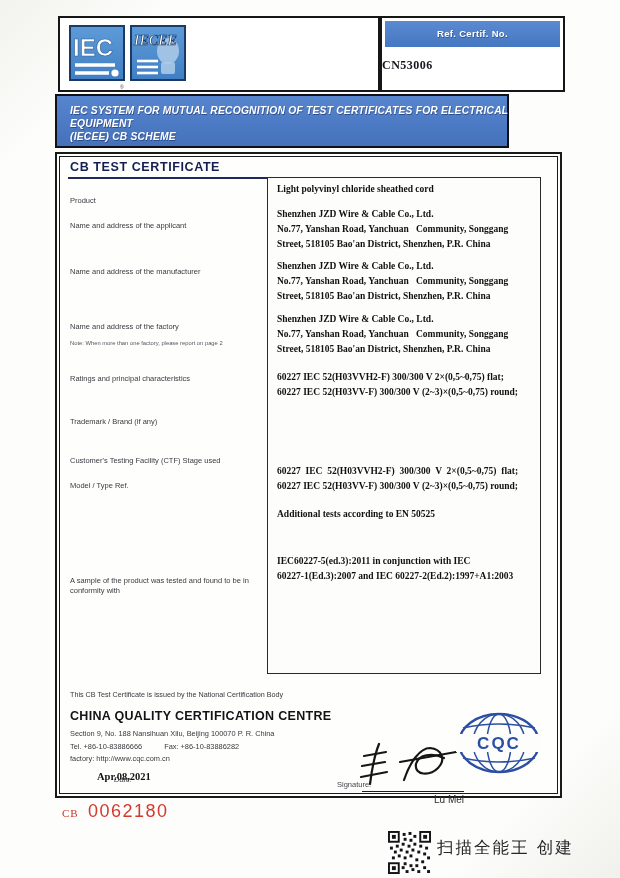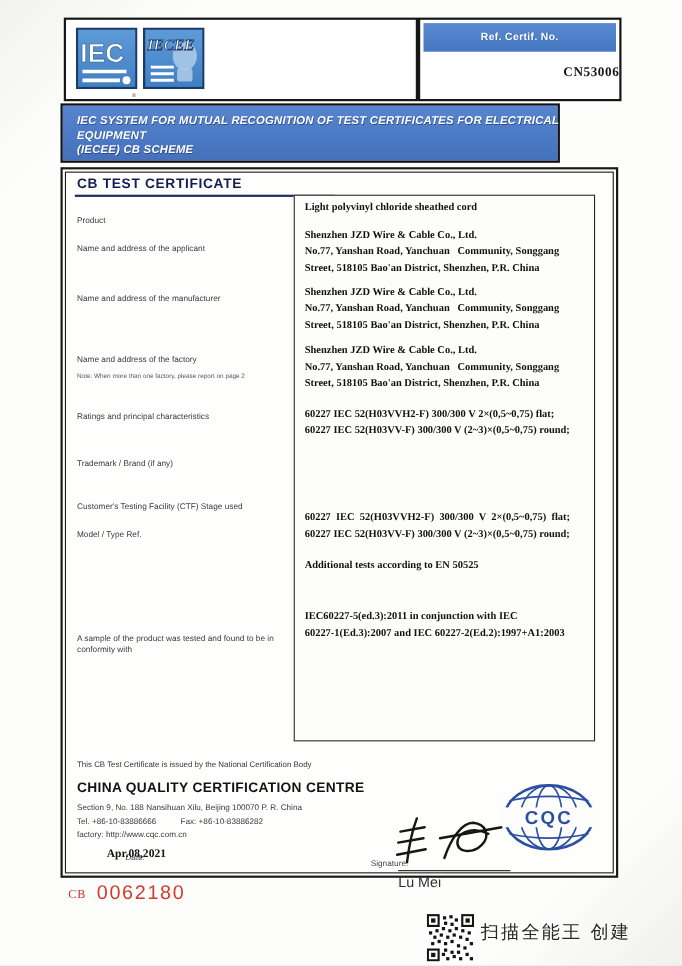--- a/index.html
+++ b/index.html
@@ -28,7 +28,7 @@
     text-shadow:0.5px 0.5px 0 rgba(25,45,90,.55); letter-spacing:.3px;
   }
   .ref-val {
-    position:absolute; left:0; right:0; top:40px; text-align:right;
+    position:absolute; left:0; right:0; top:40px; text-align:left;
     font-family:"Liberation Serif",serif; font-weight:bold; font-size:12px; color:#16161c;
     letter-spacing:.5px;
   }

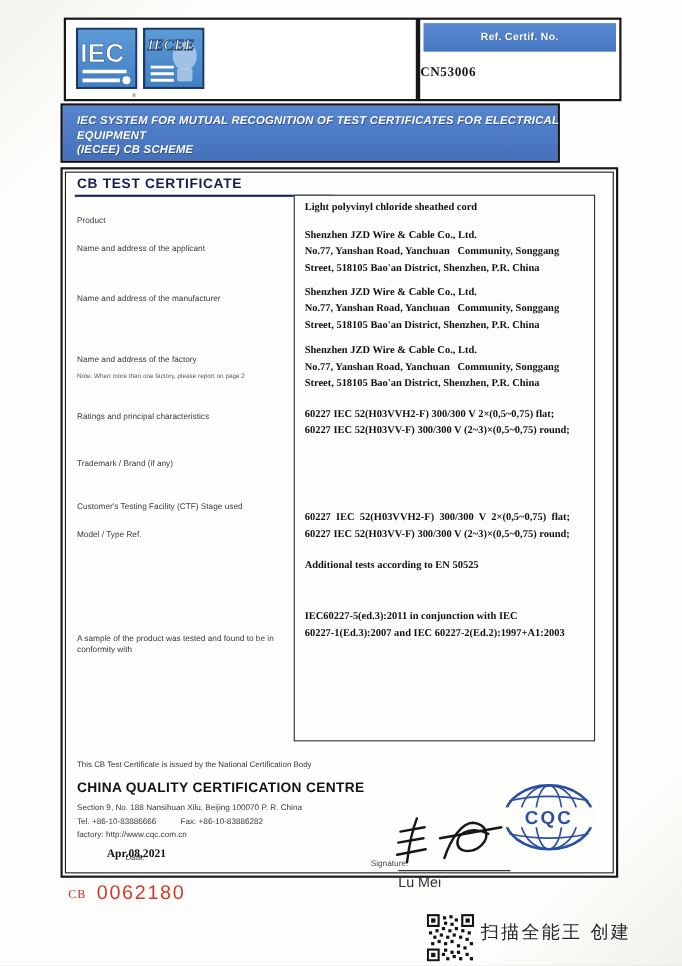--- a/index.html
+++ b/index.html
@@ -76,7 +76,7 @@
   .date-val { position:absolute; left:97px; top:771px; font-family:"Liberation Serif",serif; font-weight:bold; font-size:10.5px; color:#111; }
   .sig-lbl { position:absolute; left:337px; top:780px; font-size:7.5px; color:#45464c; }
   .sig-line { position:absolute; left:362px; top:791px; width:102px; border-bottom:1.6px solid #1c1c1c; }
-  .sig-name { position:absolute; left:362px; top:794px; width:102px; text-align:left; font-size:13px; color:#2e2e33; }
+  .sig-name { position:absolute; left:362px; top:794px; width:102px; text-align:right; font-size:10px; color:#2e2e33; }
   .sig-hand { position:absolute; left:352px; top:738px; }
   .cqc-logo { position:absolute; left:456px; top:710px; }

_ _ _

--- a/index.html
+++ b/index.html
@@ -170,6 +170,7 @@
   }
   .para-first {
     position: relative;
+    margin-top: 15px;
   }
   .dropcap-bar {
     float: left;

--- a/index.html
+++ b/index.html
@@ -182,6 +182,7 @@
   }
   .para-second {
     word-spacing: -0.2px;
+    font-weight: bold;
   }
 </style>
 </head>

_ _ _

> [PROBLEM TO WORK ON]: Everything from the line with "letter-spacing:.5px;" through the line with "top:794px; width:102px; text-align:left;" in the material above should be transcribed exactly, except the pictures.

> [THE COMPLETED TASK]:
     letter-spacing:.5px;
   }

--- a/index.html
+++ b/index.html
@@ -76,7 +76,7 @@
   .date-val { position:absolute; left:97px; top:771px; font-family:"Liberation Serif",serif; font-weight:bold; font-size:10.5px; color:#111; }
   .sig-lbl { position:absolute; left:337px; top:780px; font-size:7.5px; color:#45464c; }
   .sig-line { position:absolute; left:362px; top:791px; width:102px; border-bottom:1.6px solid #1c1c1c; }
-  .sig-name { position:absolute; left:362px; top:794px; width:102px; text-align:left; font-size:13px; color:#2e2e33; }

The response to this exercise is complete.